(Data extracted from a collection)
----------------
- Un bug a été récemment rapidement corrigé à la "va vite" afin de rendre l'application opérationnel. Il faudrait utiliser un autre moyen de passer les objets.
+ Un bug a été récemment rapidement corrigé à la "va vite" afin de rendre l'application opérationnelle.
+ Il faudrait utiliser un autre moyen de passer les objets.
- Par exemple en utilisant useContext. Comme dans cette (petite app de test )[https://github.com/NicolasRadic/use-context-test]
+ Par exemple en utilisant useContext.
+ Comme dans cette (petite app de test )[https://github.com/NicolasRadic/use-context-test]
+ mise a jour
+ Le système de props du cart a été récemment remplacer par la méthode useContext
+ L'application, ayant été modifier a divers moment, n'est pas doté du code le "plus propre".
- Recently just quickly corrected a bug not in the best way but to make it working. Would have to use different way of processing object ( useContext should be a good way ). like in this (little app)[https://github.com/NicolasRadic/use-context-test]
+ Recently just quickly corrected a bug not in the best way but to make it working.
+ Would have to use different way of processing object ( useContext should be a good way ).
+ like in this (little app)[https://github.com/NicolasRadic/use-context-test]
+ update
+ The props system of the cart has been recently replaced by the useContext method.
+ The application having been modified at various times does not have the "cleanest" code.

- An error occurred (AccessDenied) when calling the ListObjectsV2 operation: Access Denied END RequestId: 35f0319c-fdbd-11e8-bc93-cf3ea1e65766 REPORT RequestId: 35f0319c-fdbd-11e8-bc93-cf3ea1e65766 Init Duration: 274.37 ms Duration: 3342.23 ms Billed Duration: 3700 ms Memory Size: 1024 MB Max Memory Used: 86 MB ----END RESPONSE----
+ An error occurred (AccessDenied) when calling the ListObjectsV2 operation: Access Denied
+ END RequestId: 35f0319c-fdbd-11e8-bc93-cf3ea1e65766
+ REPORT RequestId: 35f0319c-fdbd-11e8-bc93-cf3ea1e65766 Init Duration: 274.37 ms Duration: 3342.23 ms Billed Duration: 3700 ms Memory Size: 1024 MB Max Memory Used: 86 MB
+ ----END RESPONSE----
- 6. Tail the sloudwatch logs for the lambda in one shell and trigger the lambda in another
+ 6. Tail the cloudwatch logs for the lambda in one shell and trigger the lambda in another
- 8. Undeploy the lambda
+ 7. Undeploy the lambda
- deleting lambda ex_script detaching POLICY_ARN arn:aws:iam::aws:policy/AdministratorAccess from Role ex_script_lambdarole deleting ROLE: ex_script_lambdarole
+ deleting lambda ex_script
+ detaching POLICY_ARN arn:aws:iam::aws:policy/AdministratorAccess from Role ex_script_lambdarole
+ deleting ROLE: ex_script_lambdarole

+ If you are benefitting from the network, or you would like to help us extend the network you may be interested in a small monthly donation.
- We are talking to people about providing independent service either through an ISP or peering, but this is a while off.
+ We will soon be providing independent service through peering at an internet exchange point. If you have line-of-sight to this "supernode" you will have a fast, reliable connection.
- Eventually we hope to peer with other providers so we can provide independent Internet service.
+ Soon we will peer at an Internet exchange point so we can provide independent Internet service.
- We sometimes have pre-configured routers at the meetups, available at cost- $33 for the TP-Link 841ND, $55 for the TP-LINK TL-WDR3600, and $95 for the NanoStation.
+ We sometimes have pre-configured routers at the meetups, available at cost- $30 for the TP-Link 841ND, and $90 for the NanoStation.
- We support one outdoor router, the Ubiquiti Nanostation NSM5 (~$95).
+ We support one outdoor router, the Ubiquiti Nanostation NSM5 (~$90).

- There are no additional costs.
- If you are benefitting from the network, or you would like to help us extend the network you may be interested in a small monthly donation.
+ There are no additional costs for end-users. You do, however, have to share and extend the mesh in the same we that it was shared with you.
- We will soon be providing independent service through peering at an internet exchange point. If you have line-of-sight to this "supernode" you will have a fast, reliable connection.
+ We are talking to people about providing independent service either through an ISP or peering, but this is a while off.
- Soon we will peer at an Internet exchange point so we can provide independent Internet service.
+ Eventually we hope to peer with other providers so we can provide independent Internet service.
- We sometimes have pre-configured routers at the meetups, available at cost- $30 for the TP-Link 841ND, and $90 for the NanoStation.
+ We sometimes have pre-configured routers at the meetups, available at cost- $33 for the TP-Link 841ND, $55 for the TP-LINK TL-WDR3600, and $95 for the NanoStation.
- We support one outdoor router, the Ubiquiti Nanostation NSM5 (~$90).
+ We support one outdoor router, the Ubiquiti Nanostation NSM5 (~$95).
----------------
*ASSIGNMENT*: Using the data above, show each line where "benefitting" occurs.

*SOLUTION TO THE EXERCISE*:
+ If you are benefitting from the network, or you would like to help us extend the network you may be interested in a small monthly donation.
- If you are benefitting from the network, or you would like to help us extend the network you may be interested in a small monthly donation.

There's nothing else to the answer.